2009年12月25日Vol.180山口県広報広聴課

山口県発信!これに注目!

 山口県では、「住み良さ日本一の元気県」の実現に向けて、さまざまな取り組みを進めています。そうした取り組みの中から特徴あるものを取り上げ、毎月第4週目の配信号で、県の担当者が紹介していきます。

山口県ふるさと産業振興条例に基づく取り組み:県商政課

井上さん
注目

山口県では、地産・地消を進めることにより、県内で生産活動やサービスの提供を行うすべての産業(ふるさと産業)の振興を図っていこうと、昨年12月、県議会議員の提案による「山口県ふるさと産業振興条例」が全国で初めて制定されました。この条例に基づく取り組みについて、県商政課の井上光宏(いのうえ みつひろ)さんに聞きました。



「山口県ふるさと産業振興条例」って、どういうものなんですか?

「ふるさと産業フェスタin下関」まるごとやまぐちキャラクターが地産製品を紹介
[井上さん]
近年、海外からの安い商品の輸入が増えたり、地域間競争が激しくなったりするなど、県内産業の環境は厳しい状況にあります。その結果、地域の元気が失われていくのではと心配されています。この条例は「県内には、こんな企業やこんなものを作っている所があるんだ!」と県民の皆さんに知っていただき、全産業を対象に地産・地消※1を促進し、地域を元気にしていきたいという目的で制定されたものです。
 ただし、地産・地消の取り組みは、県産品の選択を強制したり、国外や県外の製品を差別したりするものではありません。



こうした内容の条例は全国で初めてだそうですね?

[井上さん]
はい!農林水産業だけでなく、工業、サービス業、伝統工芸品作りなども含めた全産業、しかも規模の大小を問わず、すべての事業所を対象に地産・地消を進めて産業振興を図ろうというのは、全国で例のない条例なんですよ!



条例によって、どんなことが期待されますか?

「ふるさと産業フェスタinながと」農水産物・加工品の展示販売の様子
[井上さん]
まずは、どんなものが地元産なのか知って、愛着を少しでも感じていただき、じゃ、買ってみようか…と需要拡大につながっていけば、うれしいですね!農林水産物の地産・地消は、食料自給率の向上につながりますし、工業製品についても、一つの製品に多くの企業が携わっていますので、波及的な経済効果が期待できます。また、全産業の地産・地消を進めることで生産物の輸送距離が短くなり、輸送に伴って排出される二酸化炭素などが削減され、地球温暖化の防止などグローバルな効果も期待されます。



県では、これまでにどんな取り組みを行っていますか?

「ふるさと産業フェスタin山口」バンブーオーケストラに挑戦するちょるる
[井上さん]
全産業が対象となっているので、県庁内の各部局が連携をとり、積極的に取り組みを推進する体制として「山口県ふるさと産業推進振興協議会」を設置しました。また、ふるさと産業を知っていただこうと、県内4カ所で「ふるさと産業フェスタ」を開催しました。県西部では「食料自給率向上」を、東部では「地産・地消による地場産業の活性化」を、北部では「食の安心・安全」を、県央部では「やまぐちの森林づくり」をテーマに行いました。



ふるさと産業フェスタの反響はいかがでしたか?

「ふるさと産業フェスタin周南」アルミ製チェロによる演奏
[井上さん]
東部でのふるさと産業フェスタでは、「アルミ製チェロ」の演奏が行われ、大人気でした!これらは、打ち出し板金※2の高度な技術で歴代の新幹線の先頭車両の先頭部分、いわゆる「顔」を作ってきた下松市の板金加工会社が製作したものです。
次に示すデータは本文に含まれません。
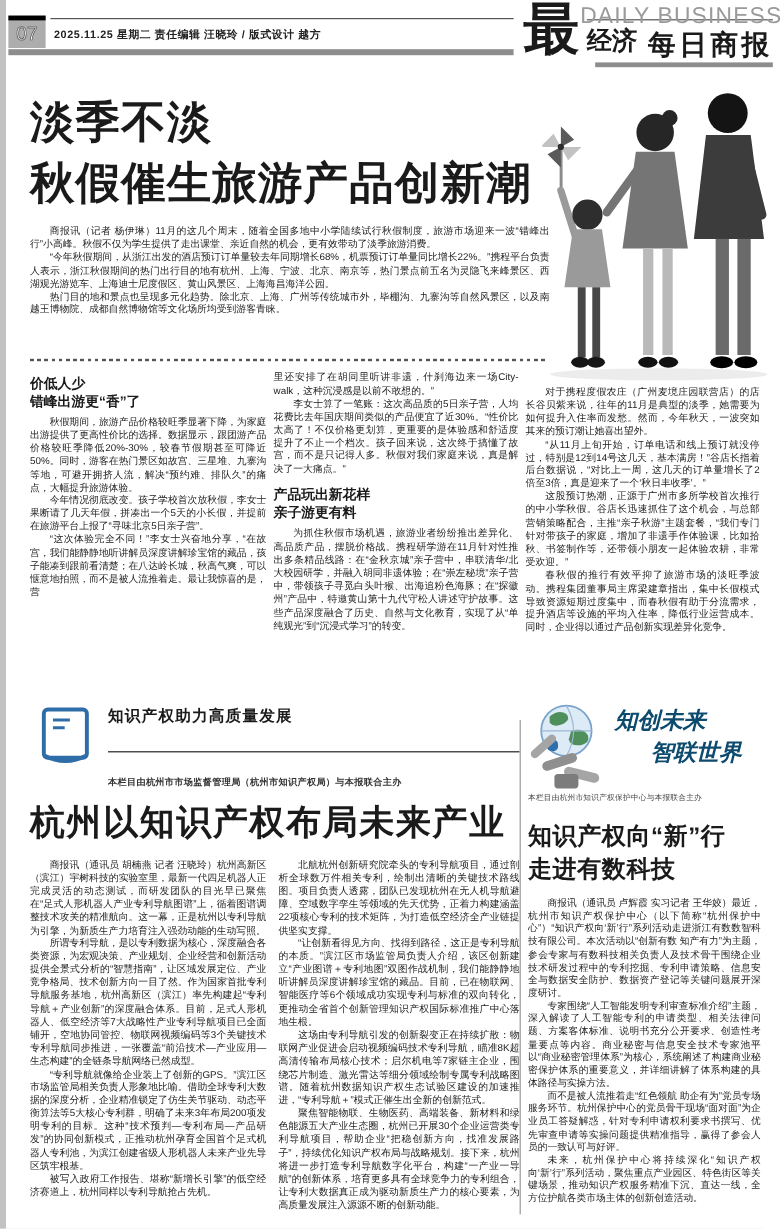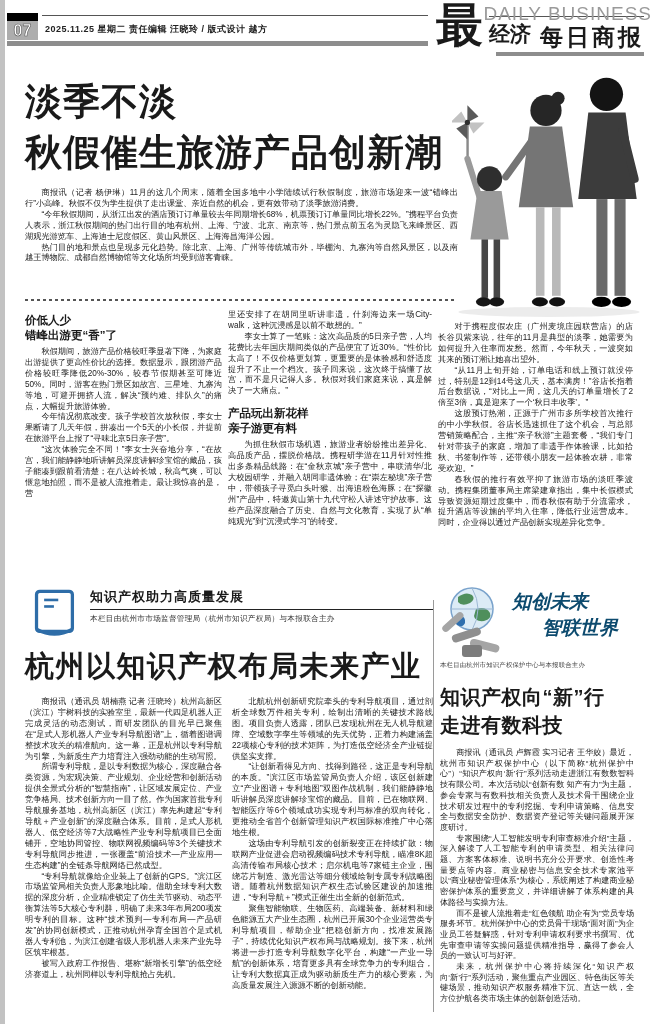--- a/index.html
+++ b/index.html
@@ -9,7 +9,7 @@
 .scan-edge{position:absolute;left:0;top:0;width:5px;height:100%;background:#c2c2c2}
 
 .hdr{position:absolute;left:0;top:0;width:652px;height:62px}
-.pgnum{position:absolute;left:7px;top:13px;width:31px;height:27px;background:#adadad;border-top:8px solid #000000;color:#fff;font-weight:bold;font-size:16px;display:flex;align-items:center;justify-content:center;-webkit-text-stroke:.6px #555}
+.pgnum{position:absolute;left:7px;top:13px;width:31px;height:27px;background:#adadad;border-top:4px solid #000000;color:#fff;font-weight:normal;font-size:16px;display:flex;align-items:center;justify-content:center;-webkit-text-stroke:.6px #555}
 .hdr-thin-l{position:absolute;left:42px;top:15px;width:386px;height:1px;background:#555}
 .dateline{position:absolute;left:45px;top:23px;font-size:9px;font-weight:bold;color:#222;letter-spacing:.5px}
 .hdr-bar-l{position:absolute;left:7px;top:41px;width:421px;height:5px;background:#8d8d8d}

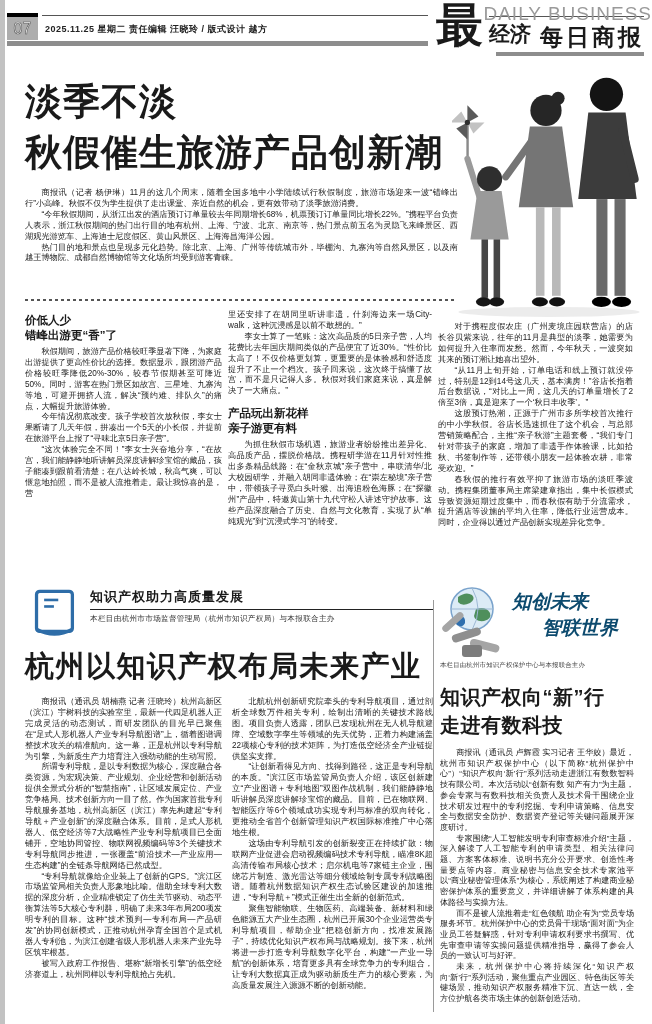--- a/index.html
+++ b/index.html
@@ -38,7 +38,7 @@
 .banner{display:flex;align-items:flex-start}
 .book-ic{width:48px;height:50px;flex:0 0 48px;margin-left:6px}
 .banner-txt{margin-left:11px;flex:1}
-.banner-title{font-size:13px;font-weight:900;letter-spacing:1px;padding-bottom:3px;border-bottom:1.5px solid #222}
+.banner-title{font-size:13px;font-weight:900;letter-spacing:1px;padding-bottom:20px;border-bottom:1.5px solid #222}
 .banner-sub{font-size:7.6px;color:#333;margin-top:4px;font-weight:normal;letter-spacing:.3px}
 .s2-headline{margin-top:9px;font-size:29px;font-weight:900;letter-spacing:1.5px}
 .s2-cols{margin-top:10px;display:flex;height:336px;overflow:hidden}

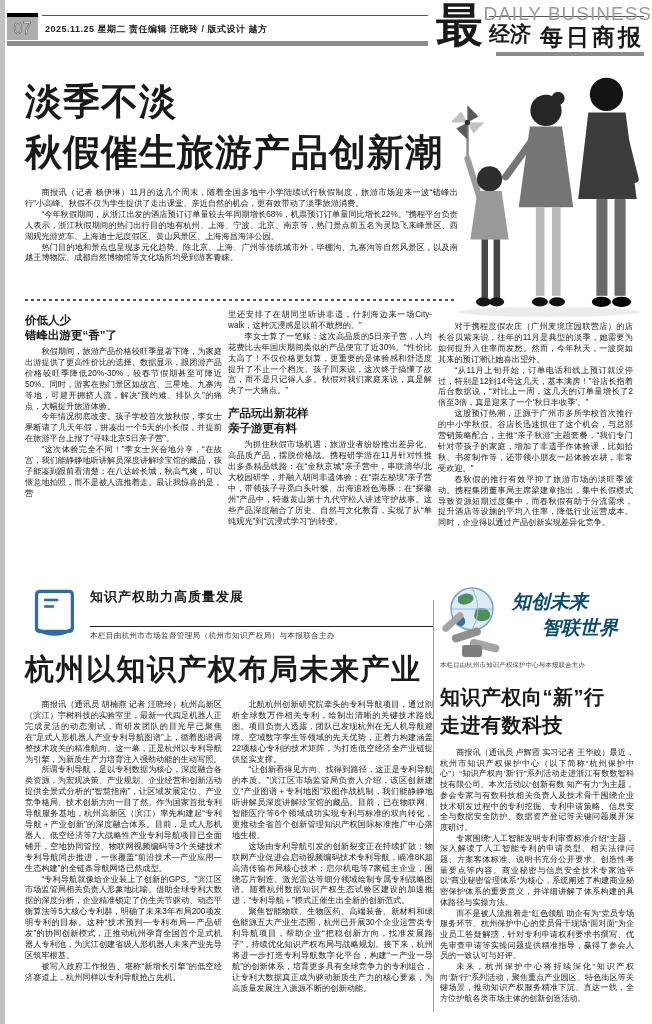--- a/index.html
+++ b/index.html
@@ -39,7 +39,7 @@
 .book-ic{width:48px;height:50px;flex:0 0 48px;margin-left:6px}
 .banner-txt{margin-left:11px;flex:1}
 .banner-title{font-size:13px;font-weight:900;letter-spacing:1px;padding-bottom:20px;border-bottom:1.5px solid #222}
-.banner-sub{font-size:7.6px;color:#333;margin-top:4px;font-weight:normal;letter-spacing:.3px}
+.banner-sub{font-size:7.6px;color:#333;margin-top:20px;font-weight:bold;letter-spacing:.3px}
 .s2-headline{margin-top:9px;font-size:29px;font-weight:900;letter-spacing:1.5px}
 .s2-cols{margin-top:10px;display:flex;height:336px;overflow:hidden}
 .s2c1{width:197px;margin-right:10px}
楽器の独特の薄い曲面は、その製作技術を駆使し、なんとハンマー1つで打ち出したもの!目を閉じて聴くと、まさにチェロの音色で、わたしも感動しました。ちなみに、下松市には、新幹線車両などを製作する大手の企業があり、さまざまな車両部品を製造する鉄道産業の集積地となっているんです。アンケートをみると「地元にこういう会社があるとは知らなかった」というフェスタの狙い通りの反響が多かったですね。
 そのほかの西部や北部、県央部でも多くの来場者でにぎわい、出展者の皆さんからも好評でしたよ。
 県内の方、県外の方にもぜひ、山口県産品には、どんな物があるのか、どんな良さがあるのかを知っていただければ、うれしいですね!


  • ※1 この条例でいう地産・地消とは、ふるさと産業により産出・提供される県産品を消費・利用すること。
  • ※2 打ち出し板金とは、金属の薄板をハンマーでたたいて伸び縮みさせ、複雑な三次元曲面などの立体形状を形作る成型法のこと。